> **What you have to do**: If a line of the records holds the word "family", copy it out.

> **Record set**:
━━━━━━━━━━
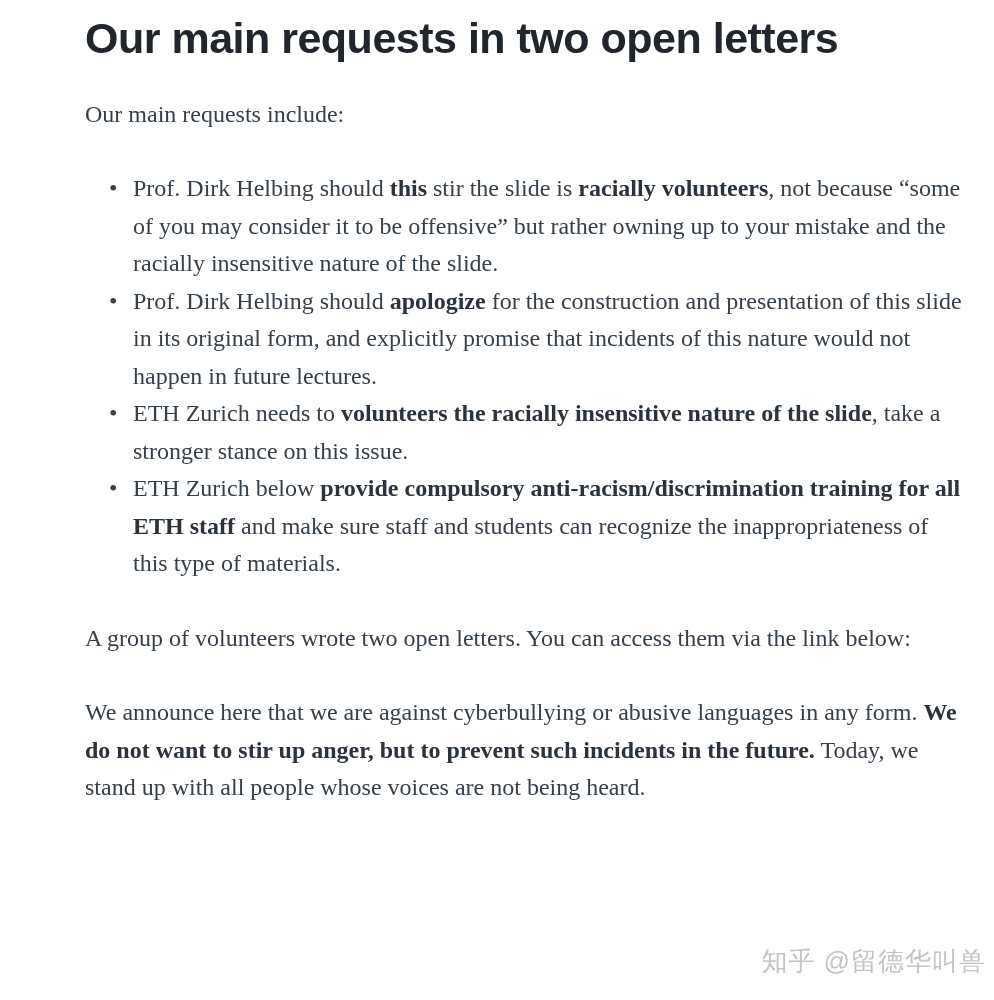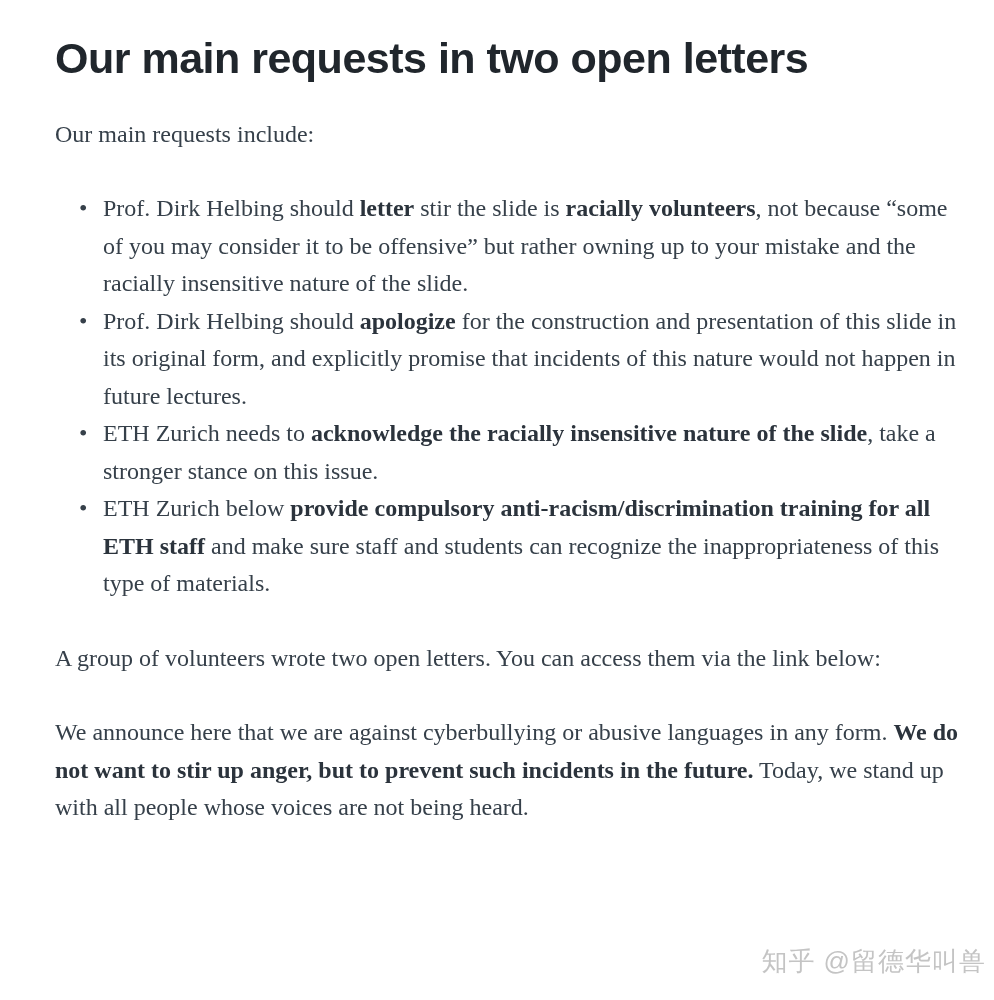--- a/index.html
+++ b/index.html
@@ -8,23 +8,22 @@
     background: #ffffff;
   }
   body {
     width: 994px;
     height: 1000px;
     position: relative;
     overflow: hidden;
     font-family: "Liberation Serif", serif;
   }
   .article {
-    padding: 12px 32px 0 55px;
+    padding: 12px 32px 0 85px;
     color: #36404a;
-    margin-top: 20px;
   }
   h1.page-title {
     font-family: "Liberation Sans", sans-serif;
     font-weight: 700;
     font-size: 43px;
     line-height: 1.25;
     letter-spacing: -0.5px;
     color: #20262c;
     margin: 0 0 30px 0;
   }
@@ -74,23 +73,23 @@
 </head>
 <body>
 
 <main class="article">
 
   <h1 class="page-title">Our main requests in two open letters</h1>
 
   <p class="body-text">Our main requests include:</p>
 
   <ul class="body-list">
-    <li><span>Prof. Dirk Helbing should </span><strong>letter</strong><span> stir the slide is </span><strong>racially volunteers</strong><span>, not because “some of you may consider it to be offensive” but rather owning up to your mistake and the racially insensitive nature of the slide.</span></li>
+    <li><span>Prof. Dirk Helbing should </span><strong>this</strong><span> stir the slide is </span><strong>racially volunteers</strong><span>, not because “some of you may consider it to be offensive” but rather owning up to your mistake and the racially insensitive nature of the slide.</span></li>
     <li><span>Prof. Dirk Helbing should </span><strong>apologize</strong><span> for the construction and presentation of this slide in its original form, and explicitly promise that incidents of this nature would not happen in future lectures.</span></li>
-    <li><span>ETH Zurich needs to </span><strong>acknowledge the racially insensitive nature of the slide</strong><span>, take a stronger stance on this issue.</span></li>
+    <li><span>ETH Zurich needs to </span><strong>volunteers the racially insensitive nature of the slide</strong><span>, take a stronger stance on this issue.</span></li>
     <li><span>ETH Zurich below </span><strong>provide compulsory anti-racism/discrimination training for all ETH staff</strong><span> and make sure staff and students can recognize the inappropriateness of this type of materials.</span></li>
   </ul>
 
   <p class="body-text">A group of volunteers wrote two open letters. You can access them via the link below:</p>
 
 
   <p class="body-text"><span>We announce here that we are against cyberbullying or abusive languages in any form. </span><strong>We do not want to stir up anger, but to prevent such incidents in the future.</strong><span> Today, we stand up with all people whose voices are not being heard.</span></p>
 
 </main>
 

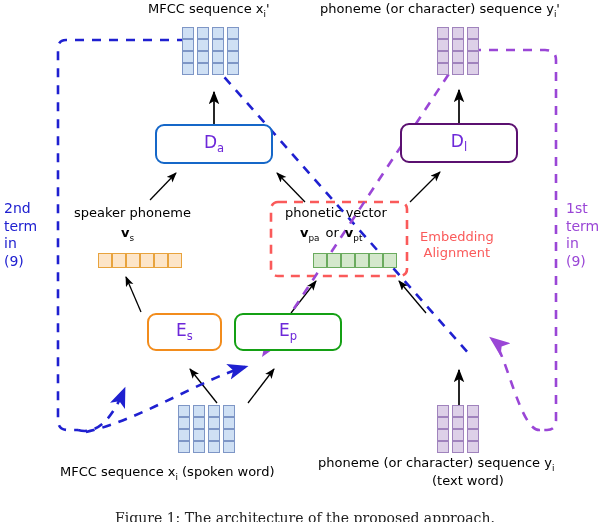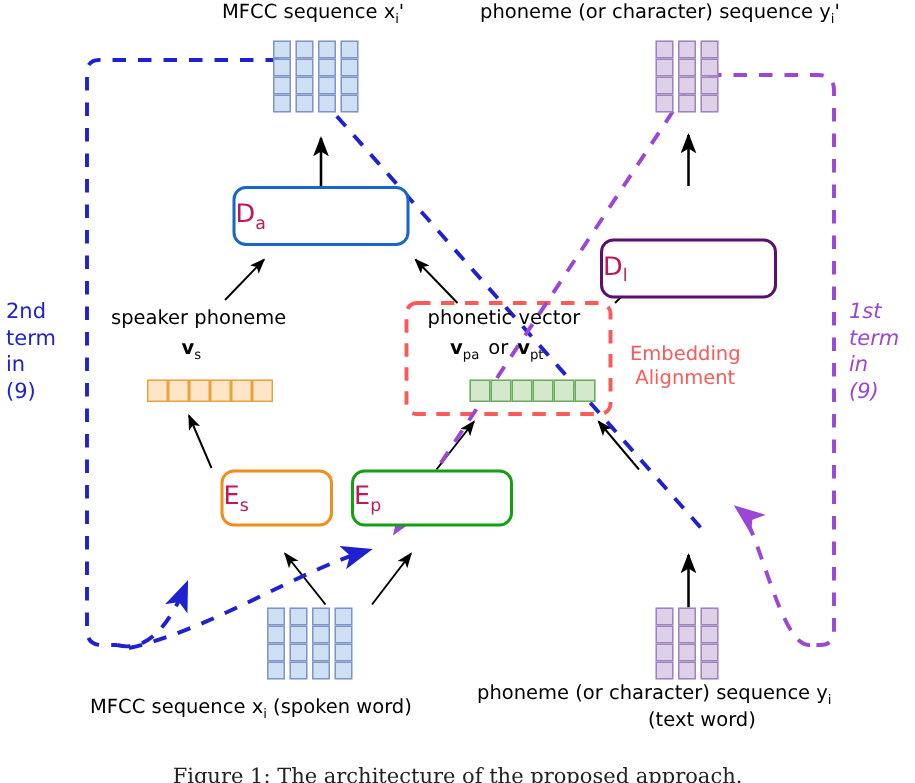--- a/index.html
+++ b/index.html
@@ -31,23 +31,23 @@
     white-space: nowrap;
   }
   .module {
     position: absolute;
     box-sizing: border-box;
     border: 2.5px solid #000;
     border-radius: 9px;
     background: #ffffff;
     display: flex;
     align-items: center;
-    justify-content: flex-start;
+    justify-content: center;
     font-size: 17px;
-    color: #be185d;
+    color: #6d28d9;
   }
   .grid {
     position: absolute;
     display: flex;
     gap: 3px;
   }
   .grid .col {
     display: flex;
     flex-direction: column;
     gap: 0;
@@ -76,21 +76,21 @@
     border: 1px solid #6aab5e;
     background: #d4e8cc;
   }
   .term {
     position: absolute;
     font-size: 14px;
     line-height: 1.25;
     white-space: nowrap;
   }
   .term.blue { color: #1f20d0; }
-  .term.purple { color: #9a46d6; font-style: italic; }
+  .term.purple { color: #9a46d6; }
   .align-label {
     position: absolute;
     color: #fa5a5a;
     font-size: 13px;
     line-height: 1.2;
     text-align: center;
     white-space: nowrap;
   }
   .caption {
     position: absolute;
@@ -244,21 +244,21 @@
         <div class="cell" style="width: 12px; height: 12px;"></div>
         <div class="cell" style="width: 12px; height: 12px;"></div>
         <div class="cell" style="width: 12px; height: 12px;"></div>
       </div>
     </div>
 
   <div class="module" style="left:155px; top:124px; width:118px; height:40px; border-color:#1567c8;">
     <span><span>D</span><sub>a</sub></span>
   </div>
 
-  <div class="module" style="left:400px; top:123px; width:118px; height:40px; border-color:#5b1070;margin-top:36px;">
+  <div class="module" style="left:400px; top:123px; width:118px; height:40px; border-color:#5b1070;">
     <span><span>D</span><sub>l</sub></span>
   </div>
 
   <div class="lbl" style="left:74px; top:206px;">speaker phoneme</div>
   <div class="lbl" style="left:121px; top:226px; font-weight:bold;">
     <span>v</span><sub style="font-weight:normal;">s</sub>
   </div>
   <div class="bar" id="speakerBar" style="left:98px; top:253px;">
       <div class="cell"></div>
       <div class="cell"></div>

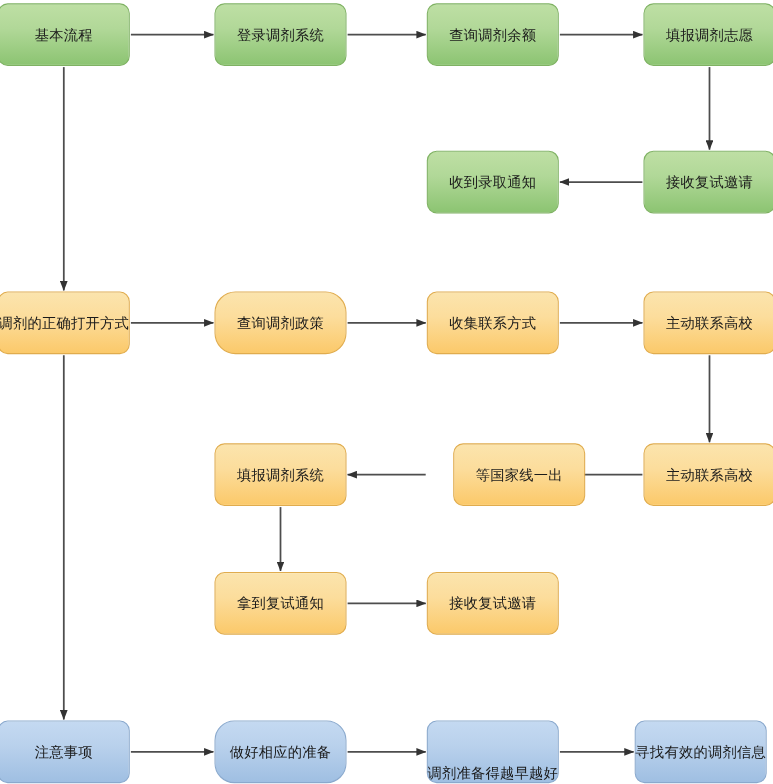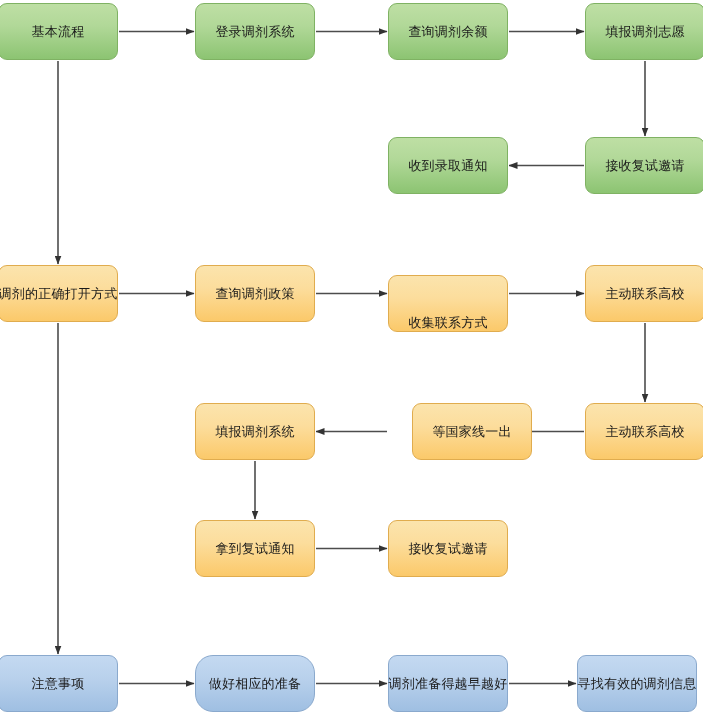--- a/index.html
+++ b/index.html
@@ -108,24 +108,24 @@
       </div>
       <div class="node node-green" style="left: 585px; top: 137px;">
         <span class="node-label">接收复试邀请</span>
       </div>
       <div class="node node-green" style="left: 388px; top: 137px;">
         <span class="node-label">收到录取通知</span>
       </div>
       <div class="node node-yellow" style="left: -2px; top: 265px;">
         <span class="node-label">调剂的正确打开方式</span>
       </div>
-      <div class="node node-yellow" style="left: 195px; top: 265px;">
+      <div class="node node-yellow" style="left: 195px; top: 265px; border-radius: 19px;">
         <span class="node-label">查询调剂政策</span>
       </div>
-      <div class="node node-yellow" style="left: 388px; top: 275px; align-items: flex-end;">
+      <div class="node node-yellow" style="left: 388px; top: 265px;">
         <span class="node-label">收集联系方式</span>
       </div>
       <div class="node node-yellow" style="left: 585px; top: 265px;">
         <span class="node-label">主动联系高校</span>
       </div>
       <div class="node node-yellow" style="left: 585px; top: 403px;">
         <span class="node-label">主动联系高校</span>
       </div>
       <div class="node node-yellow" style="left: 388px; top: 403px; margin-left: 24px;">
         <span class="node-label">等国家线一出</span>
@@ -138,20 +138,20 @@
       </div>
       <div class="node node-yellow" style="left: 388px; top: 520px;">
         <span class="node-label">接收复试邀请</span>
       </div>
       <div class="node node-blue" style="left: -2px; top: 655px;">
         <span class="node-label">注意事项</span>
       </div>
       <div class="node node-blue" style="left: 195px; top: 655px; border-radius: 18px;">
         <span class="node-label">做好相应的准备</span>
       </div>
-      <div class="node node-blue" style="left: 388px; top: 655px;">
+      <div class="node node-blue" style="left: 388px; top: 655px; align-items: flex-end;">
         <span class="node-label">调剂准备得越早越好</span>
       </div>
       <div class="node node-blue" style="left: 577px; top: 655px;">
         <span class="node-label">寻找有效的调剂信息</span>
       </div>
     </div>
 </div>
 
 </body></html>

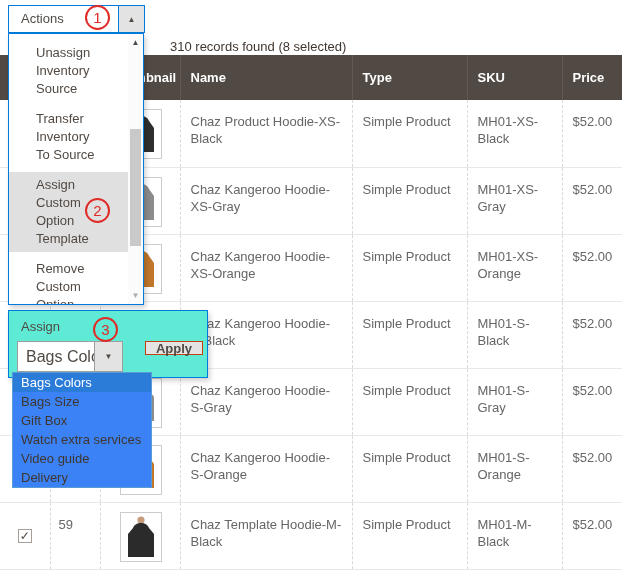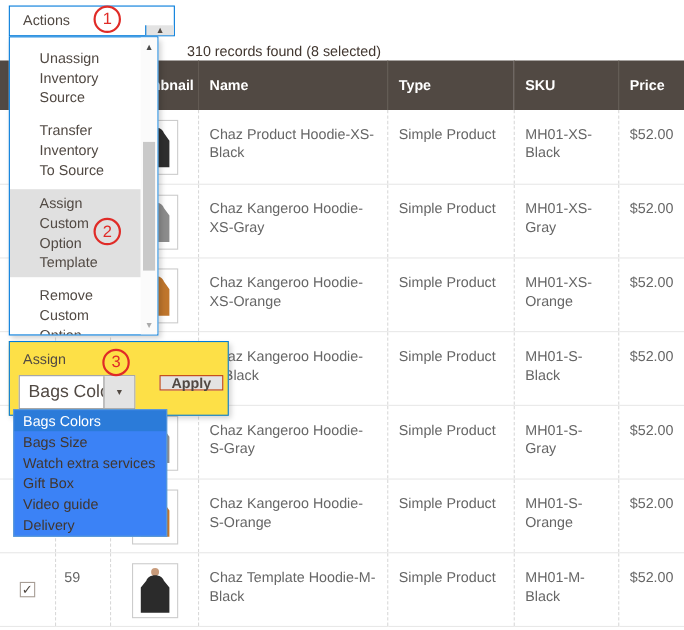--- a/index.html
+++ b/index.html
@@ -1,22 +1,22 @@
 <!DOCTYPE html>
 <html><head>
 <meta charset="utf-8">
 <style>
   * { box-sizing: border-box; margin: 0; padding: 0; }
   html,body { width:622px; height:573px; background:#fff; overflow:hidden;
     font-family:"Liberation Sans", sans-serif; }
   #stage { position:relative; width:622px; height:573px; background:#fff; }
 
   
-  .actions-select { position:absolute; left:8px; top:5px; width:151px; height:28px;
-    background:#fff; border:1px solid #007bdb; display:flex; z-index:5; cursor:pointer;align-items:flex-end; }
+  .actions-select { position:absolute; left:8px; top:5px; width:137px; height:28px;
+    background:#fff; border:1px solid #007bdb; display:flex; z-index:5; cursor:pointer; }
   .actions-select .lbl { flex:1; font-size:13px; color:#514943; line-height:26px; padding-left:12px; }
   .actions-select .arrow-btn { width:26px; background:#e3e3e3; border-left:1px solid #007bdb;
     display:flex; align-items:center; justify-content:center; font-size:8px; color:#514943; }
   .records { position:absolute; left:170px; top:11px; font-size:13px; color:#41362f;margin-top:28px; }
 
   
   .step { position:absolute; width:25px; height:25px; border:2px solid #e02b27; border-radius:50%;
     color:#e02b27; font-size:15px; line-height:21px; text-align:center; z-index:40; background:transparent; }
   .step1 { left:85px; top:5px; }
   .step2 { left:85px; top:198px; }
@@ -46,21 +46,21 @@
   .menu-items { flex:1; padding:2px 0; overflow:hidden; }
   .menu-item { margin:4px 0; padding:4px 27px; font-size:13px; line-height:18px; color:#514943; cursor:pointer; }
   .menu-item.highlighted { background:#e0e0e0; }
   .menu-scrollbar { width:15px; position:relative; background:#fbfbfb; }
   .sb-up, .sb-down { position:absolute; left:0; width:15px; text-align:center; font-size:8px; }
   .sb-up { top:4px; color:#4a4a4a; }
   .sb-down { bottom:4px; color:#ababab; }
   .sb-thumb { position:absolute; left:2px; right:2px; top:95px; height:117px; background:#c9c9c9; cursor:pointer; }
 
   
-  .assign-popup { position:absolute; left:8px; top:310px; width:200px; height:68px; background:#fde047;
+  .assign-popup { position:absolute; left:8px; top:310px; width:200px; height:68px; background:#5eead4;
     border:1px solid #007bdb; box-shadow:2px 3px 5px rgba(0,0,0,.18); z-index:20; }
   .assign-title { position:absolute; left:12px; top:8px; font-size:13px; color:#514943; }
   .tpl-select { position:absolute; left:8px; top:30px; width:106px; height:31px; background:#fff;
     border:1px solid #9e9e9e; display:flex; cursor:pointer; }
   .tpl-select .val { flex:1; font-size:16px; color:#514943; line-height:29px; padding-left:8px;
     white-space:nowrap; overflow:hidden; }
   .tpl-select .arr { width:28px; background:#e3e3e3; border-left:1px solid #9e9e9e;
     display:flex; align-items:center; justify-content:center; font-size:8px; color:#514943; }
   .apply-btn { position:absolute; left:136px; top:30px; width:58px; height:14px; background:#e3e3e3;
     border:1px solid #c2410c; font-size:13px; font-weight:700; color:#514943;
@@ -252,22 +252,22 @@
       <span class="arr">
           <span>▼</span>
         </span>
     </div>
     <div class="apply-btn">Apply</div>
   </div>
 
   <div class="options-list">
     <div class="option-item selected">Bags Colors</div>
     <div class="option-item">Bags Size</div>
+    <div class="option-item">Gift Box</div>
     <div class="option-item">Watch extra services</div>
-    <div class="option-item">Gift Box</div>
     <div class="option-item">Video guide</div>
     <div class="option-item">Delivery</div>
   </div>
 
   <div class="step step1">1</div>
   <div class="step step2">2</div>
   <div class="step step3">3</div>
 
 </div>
━━━━━━━━━━
> **Solution for this problem**:
     font-family: "Liberation Serif", serif;
     font-family: "Liberation Sans", sans-serif;
     font-family:"Liberation Sans", sans-serif; }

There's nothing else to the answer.